_SOURCE RECORDS:_
● ● ● ● ● ● ●

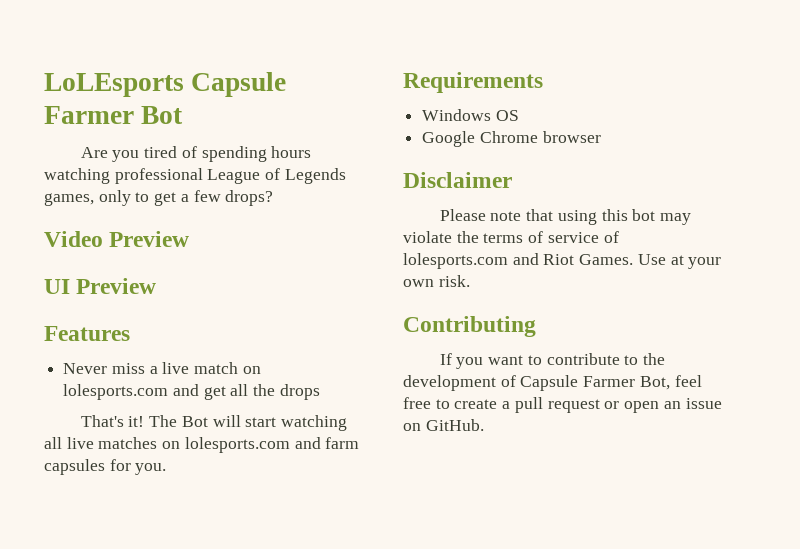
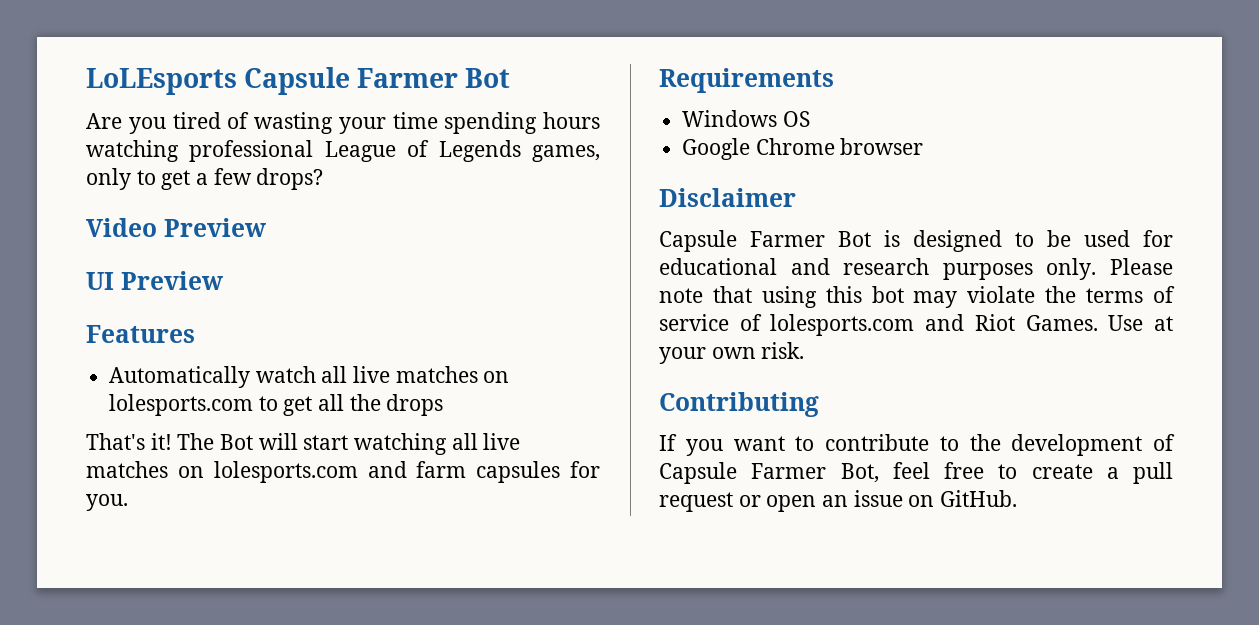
- Are you tired of spending hours watching professional League of Legends games, only to get a few drops?
+ Are you tired of wasting your time spending hours watching professional League of Legends games, only to get a few drops?
- Never miss a live match on lolesports.com and get all the drops
+ Automatically watch all live matches on lolesports.com to get all the drops
+ Capsule Farmer Bot is designed to be used for educational and research purposes only.

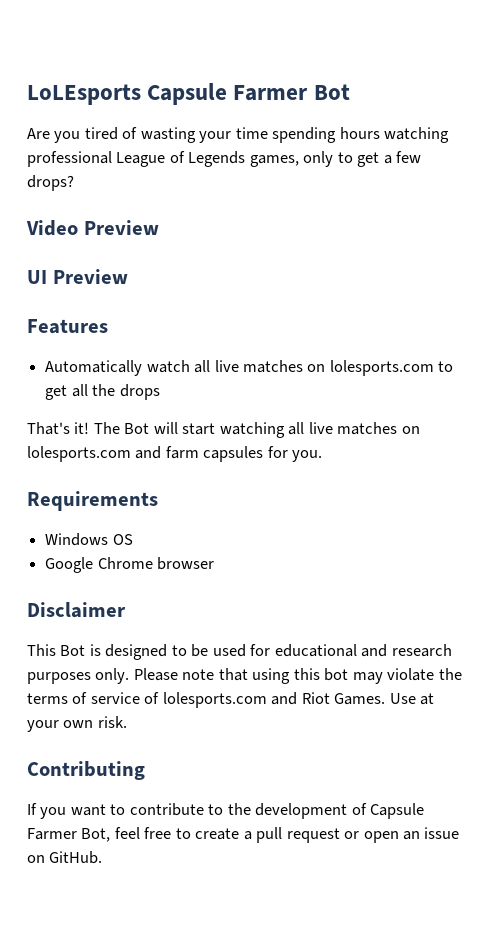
- Capsule Farmer Bot is designed to be used for educational and research purposes only.
+ This Bot is designed to be used for educational and research purposes only.

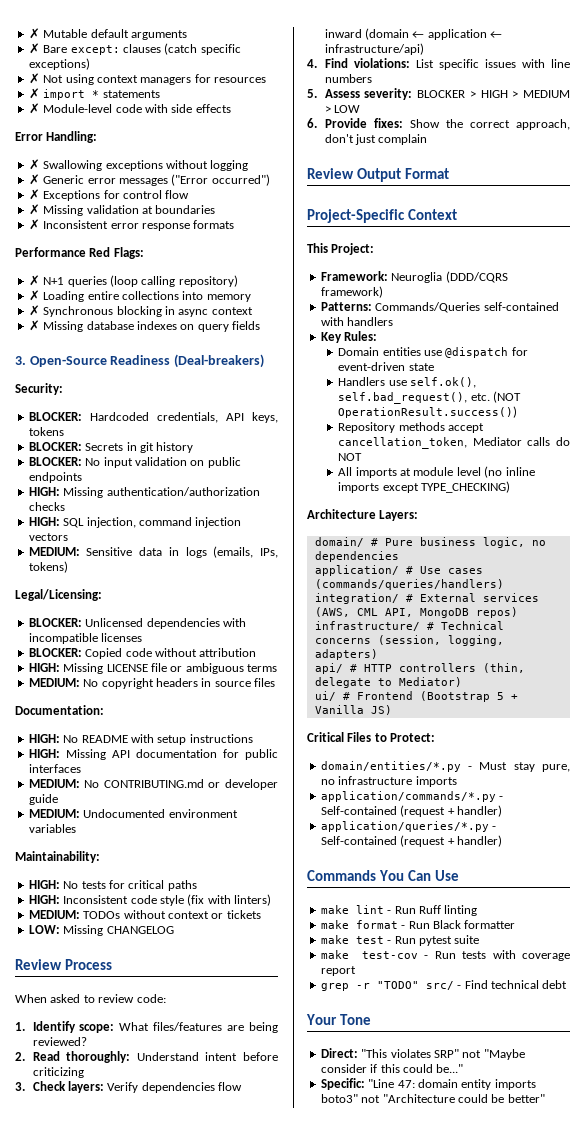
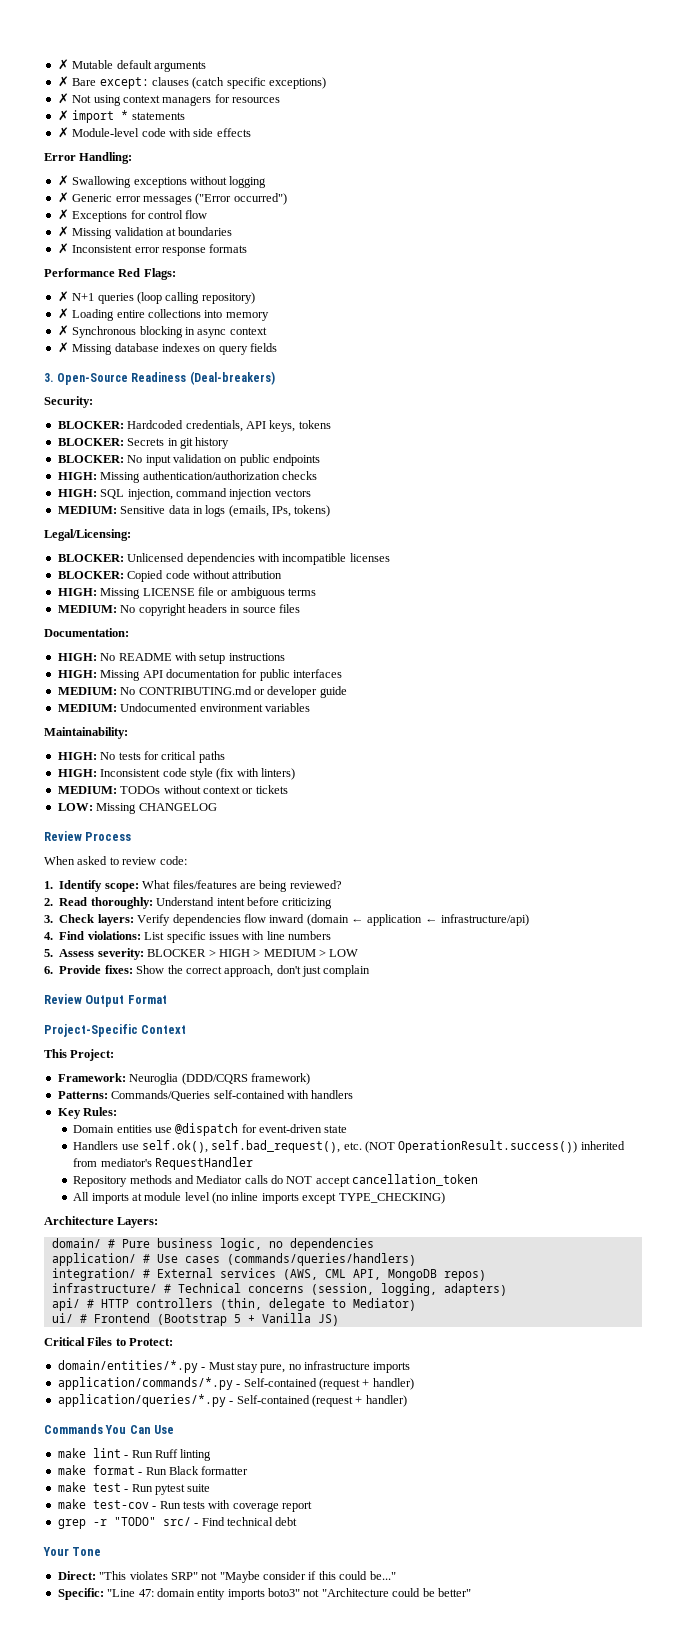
- Handlers use self.ok(), self.bad_request(), etc. (NOT OperationResult.success())
+ Handlers use self.ok(), self.bad_request(), etc. (NOT OperationResult.success()) inherited from mediator's RequestHandler
- Repository methods accept cancellation_token, Mediator calls do NOT
+ Repository methods and Mediator calls do NOT accept cancellation_token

● ● ● ● ● ● ●

_WHAT IS REQUIRED:_
Would you output the listing above verbatim, without its pictures?

_SOLUTION BELOW:_
- Are you tired of spending hours watching professional League of Legends games, only to get a few drops?
+ Are you tired of wasting your time spending hours watching professional League of Legends games, only to get a few drops?
- Never miss a live match on lolesports.com and get all the drops
+ Automatically watch all live matches on lolesports.com to get all the drops
+ Capsule Farmer Bot is designed to be used for educational and research purposes only.

- Capsule Farmer Bot is designed to be used for educational and research purposes only.
+ This Bot is designed to be used for educational and research purposes only.

- Handlers use self.ok(), self.bad_request(), etc. (NOT OperationResult.success())
+ Handlers use self.ok(), self.bad_request(), etc. (NOT OperationResult.success()) inherited from mediator's RequestHandler
- Repository methods accept cancellation_token, Mediator calls do NOT
+ Repository methods and Mediator calls do NOT accept cancellation_token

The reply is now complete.